AVAILABLE DATA =
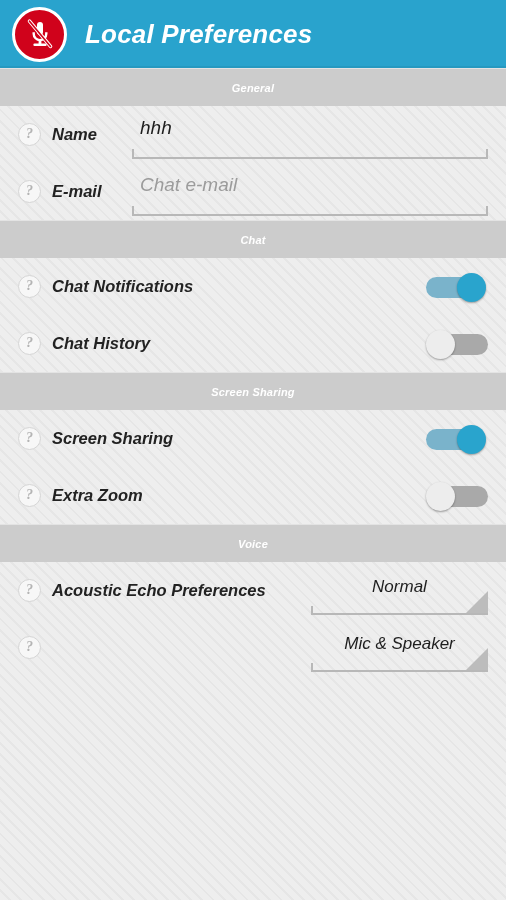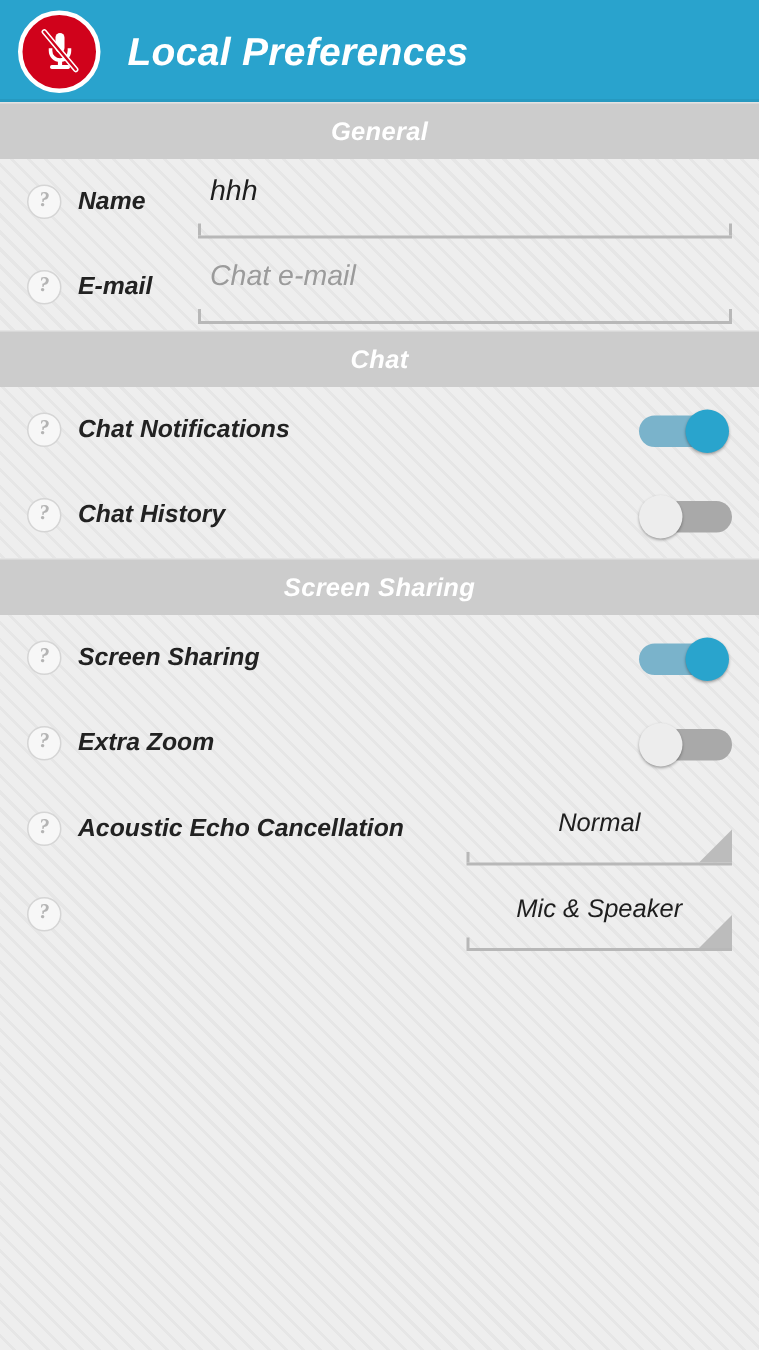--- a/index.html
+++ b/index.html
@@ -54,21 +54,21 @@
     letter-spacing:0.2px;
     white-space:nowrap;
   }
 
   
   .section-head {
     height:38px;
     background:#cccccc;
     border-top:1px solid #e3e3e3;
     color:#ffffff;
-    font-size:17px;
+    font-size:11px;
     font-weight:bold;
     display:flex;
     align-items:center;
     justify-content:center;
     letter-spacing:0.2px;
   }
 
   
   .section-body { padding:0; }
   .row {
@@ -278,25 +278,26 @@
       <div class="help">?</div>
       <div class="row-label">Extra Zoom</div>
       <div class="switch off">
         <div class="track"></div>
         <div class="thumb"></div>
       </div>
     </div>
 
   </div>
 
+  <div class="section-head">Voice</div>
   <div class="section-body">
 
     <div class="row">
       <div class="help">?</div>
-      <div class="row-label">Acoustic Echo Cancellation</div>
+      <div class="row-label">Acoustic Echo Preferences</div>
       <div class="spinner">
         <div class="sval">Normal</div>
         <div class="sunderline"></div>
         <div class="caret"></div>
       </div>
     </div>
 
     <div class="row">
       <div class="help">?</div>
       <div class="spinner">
==
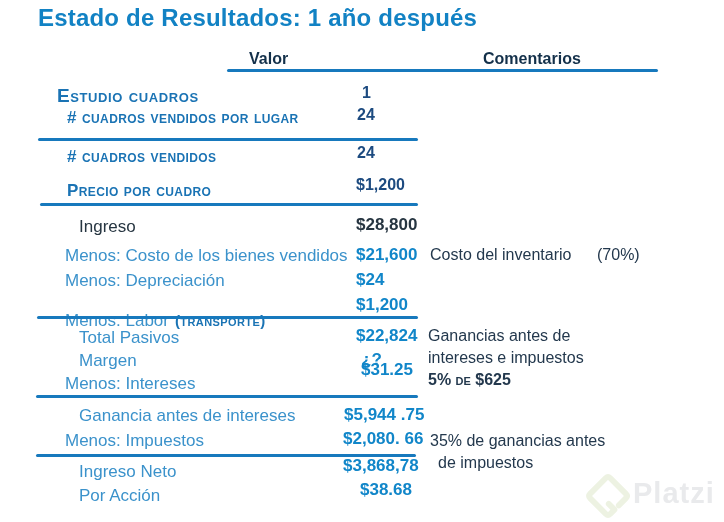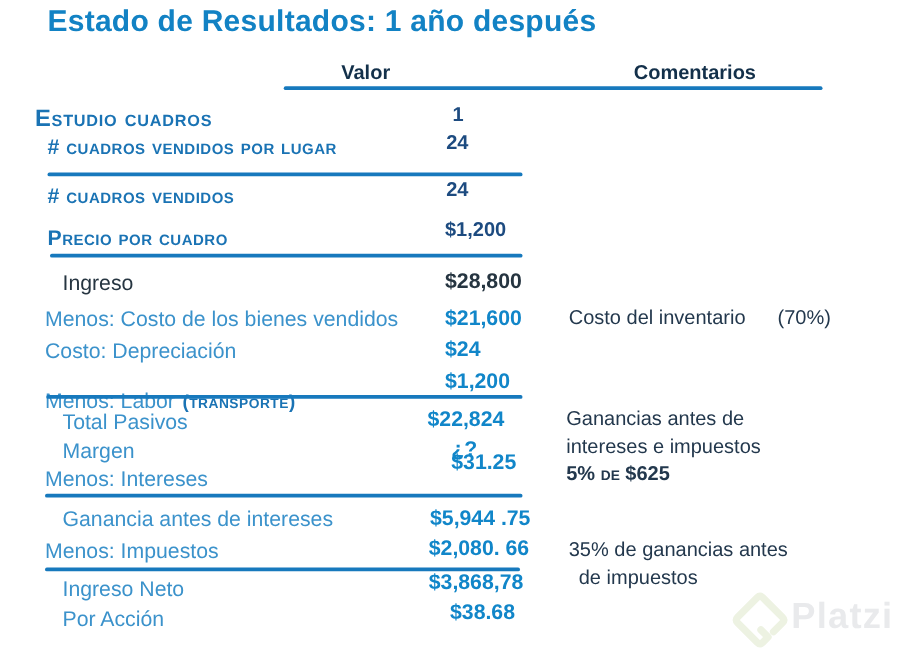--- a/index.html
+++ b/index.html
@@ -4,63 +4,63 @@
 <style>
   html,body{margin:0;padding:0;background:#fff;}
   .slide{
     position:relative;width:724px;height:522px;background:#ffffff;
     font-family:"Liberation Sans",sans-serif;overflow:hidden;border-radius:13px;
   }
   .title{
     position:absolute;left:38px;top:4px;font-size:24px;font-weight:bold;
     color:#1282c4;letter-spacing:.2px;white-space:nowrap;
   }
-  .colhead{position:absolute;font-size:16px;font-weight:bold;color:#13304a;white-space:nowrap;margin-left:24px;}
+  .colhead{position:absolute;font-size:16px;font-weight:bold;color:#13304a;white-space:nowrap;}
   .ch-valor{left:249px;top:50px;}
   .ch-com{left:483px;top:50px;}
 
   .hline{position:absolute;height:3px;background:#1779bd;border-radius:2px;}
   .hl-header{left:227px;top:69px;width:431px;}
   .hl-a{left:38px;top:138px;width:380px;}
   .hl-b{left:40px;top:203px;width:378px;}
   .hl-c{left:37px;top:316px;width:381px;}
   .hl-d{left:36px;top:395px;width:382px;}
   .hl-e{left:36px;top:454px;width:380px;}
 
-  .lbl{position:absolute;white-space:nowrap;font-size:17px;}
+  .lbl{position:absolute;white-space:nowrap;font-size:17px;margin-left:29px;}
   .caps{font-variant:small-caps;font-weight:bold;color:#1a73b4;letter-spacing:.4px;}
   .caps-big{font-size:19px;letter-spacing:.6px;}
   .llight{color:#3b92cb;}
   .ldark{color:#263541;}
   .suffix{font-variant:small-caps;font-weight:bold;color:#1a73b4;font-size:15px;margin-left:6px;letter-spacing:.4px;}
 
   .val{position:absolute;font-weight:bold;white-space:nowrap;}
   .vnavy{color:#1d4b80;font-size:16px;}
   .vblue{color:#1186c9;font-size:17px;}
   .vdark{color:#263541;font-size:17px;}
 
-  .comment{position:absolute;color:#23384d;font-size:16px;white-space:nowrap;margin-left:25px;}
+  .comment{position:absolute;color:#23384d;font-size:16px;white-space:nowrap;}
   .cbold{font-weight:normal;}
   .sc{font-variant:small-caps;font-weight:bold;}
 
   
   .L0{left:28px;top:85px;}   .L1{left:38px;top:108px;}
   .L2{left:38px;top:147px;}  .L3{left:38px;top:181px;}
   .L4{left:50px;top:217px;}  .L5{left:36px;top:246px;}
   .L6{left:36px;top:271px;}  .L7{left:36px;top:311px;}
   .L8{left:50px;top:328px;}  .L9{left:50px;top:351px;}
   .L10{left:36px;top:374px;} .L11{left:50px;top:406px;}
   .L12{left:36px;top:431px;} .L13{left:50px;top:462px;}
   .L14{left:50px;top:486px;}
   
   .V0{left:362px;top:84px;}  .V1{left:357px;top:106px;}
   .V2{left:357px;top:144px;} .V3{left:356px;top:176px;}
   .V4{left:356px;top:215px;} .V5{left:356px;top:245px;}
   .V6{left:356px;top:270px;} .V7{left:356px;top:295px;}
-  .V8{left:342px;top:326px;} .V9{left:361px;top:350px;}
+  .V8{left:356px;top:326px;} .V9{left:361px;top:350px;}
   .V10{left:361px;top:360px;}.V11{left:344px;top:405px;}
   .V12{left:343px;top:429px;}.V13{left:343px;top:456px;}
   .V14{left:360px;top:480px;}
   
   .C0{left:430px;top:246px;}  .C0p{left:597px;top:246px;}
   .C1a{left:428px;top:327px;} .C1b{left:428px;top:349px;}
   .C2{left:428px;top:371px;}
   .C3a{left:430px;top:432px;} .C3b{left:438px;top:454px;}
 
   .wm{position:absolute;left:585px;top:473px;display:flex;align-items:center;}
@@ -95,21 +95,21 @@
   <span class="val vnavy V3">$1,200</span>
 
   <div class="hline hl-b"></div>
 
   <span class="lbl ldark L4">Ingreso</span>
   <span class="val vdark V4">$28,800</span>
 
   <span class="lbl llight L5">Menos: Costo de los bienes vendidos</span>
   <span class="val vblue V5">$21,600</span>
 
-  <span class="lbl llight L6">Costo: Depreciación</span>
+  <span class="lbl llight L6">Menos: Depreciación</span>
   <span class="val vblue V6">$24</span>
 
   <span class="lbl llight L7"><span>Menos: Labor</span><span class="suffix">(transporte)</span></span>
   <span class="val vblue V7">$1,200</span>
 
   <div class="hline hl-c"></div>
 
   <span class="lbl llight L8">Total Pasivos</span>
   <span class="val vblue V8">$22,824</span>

EXERCISE = The answer is a bare number: how many lines of the records contain the string "suffix"?

ANSWER SPACE = 2